EXERCISE BRIEF - Line by line, give the data again exactly as it appears, but without pictures.

GIVEN DATA -
++++++++++

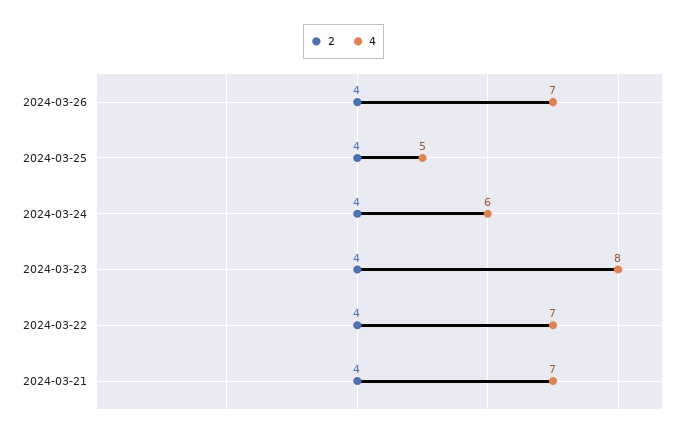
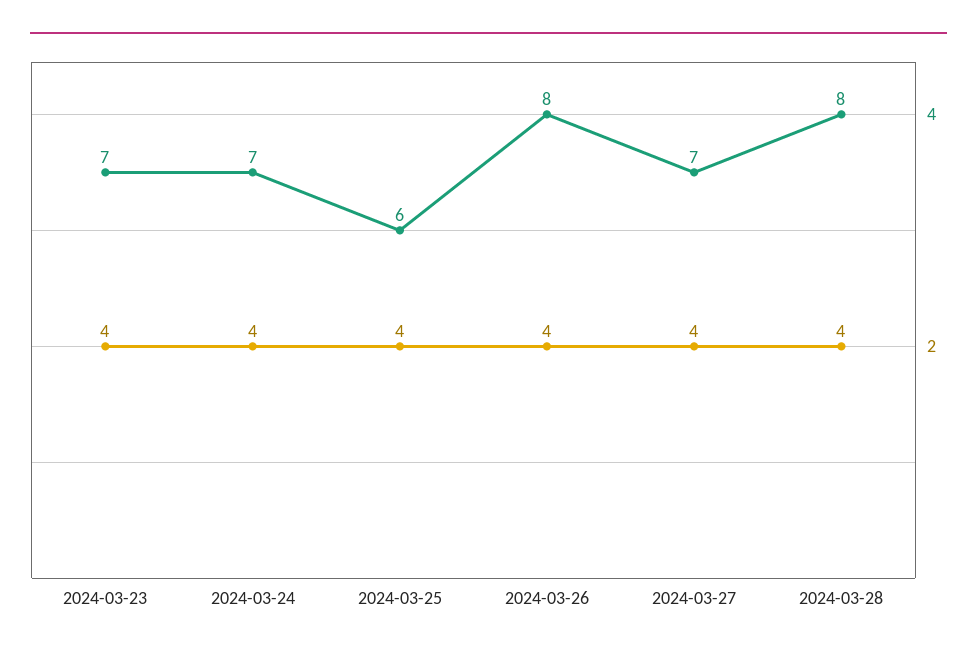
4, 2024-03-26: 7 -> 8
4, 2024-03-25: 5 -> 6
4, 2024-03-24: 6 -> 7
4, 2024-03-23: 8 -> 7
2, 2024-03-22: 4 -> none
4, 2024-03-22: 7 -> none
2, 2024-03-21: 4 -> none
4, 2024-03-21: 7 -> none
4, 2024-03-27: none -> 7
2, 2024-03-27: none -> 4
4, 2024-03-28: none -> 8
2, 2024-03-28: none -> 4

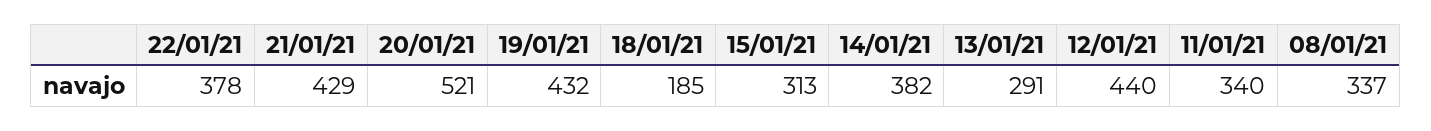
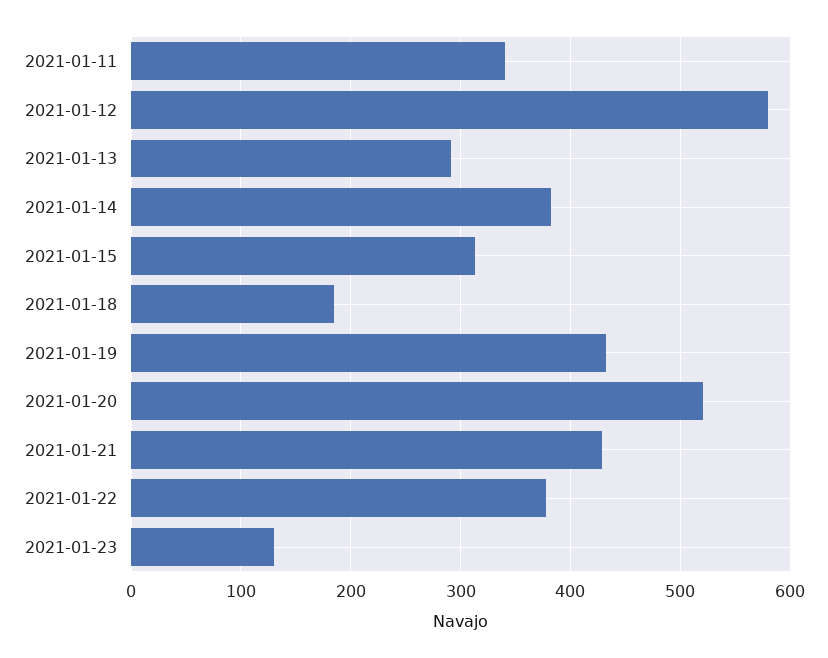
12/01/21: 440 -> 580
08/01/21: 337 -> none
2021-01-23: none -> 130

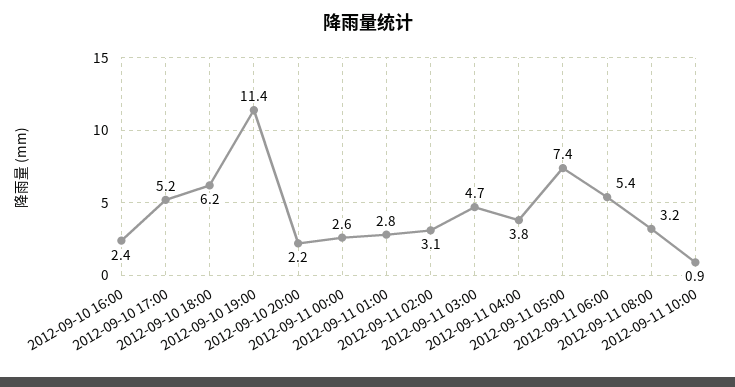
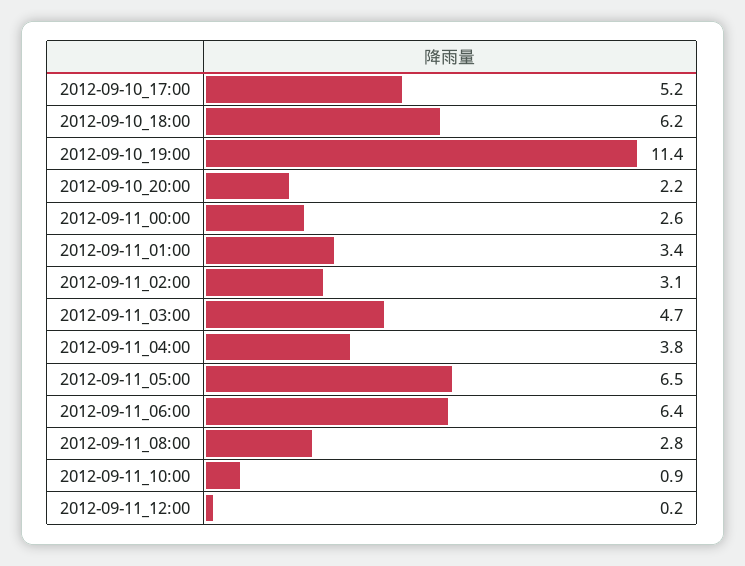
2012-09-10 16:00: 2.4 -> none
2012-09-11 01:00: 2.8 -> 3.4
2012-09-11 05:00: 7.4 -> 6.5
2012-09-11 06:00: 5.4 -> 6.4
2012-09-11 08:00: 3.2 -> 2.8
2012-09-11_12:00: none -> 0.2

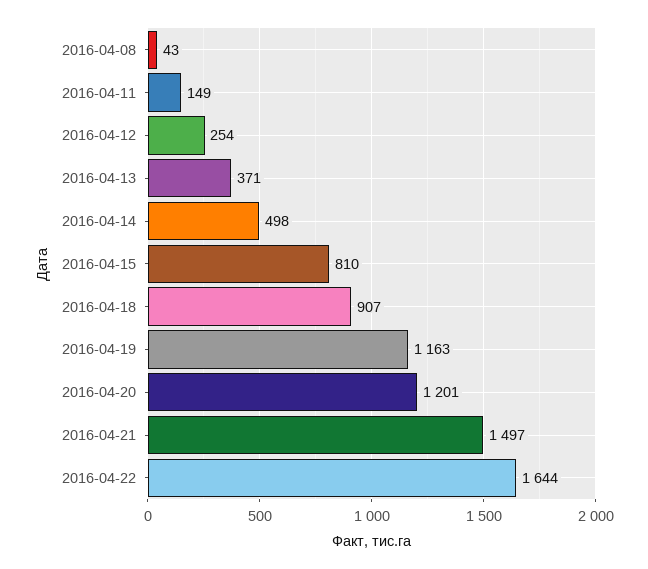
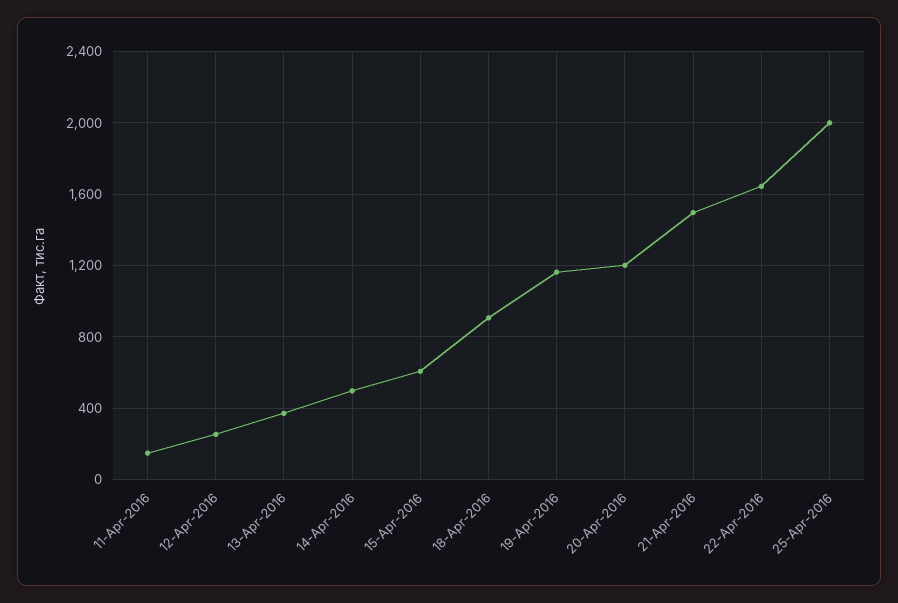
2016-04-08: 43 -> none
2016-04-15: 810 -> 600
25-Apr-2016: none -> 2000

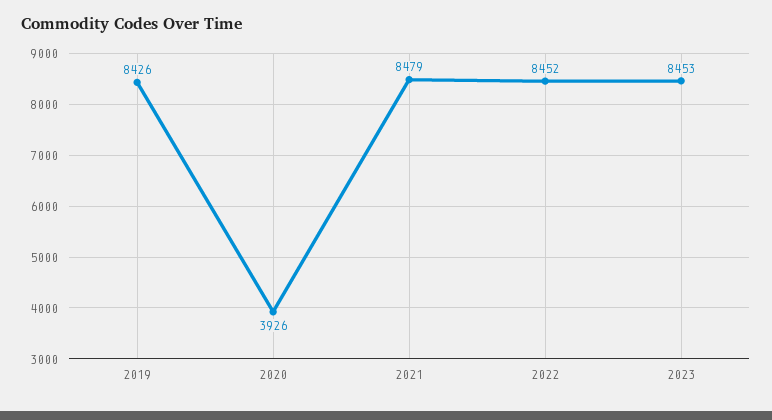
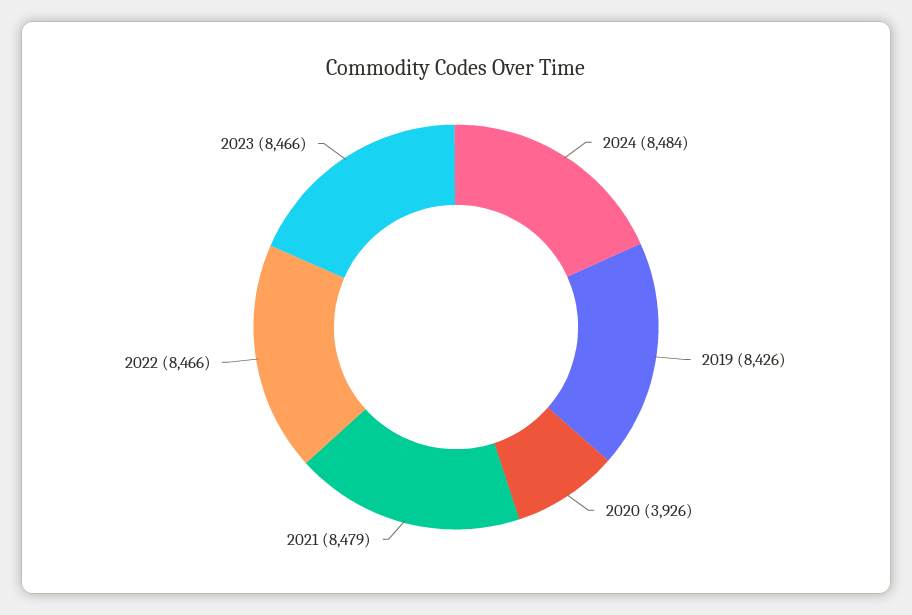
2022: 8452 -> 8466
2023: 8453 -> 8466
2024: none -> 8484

++++++++++

WORKED SOLUTION -
4, 2024-03-26: 7 -> 8
4, 2024-03-25: 5 -> 6
4, 2024-03-24: 6 -> 7
4, 2024-03-23: 8 -> 7
2, 2024-03-22: 4 -> none
4, 2024-03-22: 7 -> none
2, 2024-03-21: 4 -> none
4, 2024-03-21: 7 -> none
4, 2024-03-27: none -> 7
2, 2024-03-27: none -> 4
4, 2024-03-28: none -> 8
2, 2024-03-28: none -> 4

12/01/21: 440 -> 580
08/01/21: 337 -> none
2021-01-23: none -> 130

2012-09-10 16:00: 2.4 -> none
2012-09-11 01:00: 2.8 -> 3.4
2012-09-11 05:00: 7.4 -> 6.5
2012-09-11 06:00: 5.4 -> 6.4
2012-09-11 08:00: 3.2 -> 2.8
2012-09-11_12:00: none -> 0.2

2016-04-08: 43 -> none
2016-04-15: 810 -> 600
25-Apr-2016: none -> 2000

2022: 8452 -> 8466
2023: 8453 -> 8466
2024: none -> 8484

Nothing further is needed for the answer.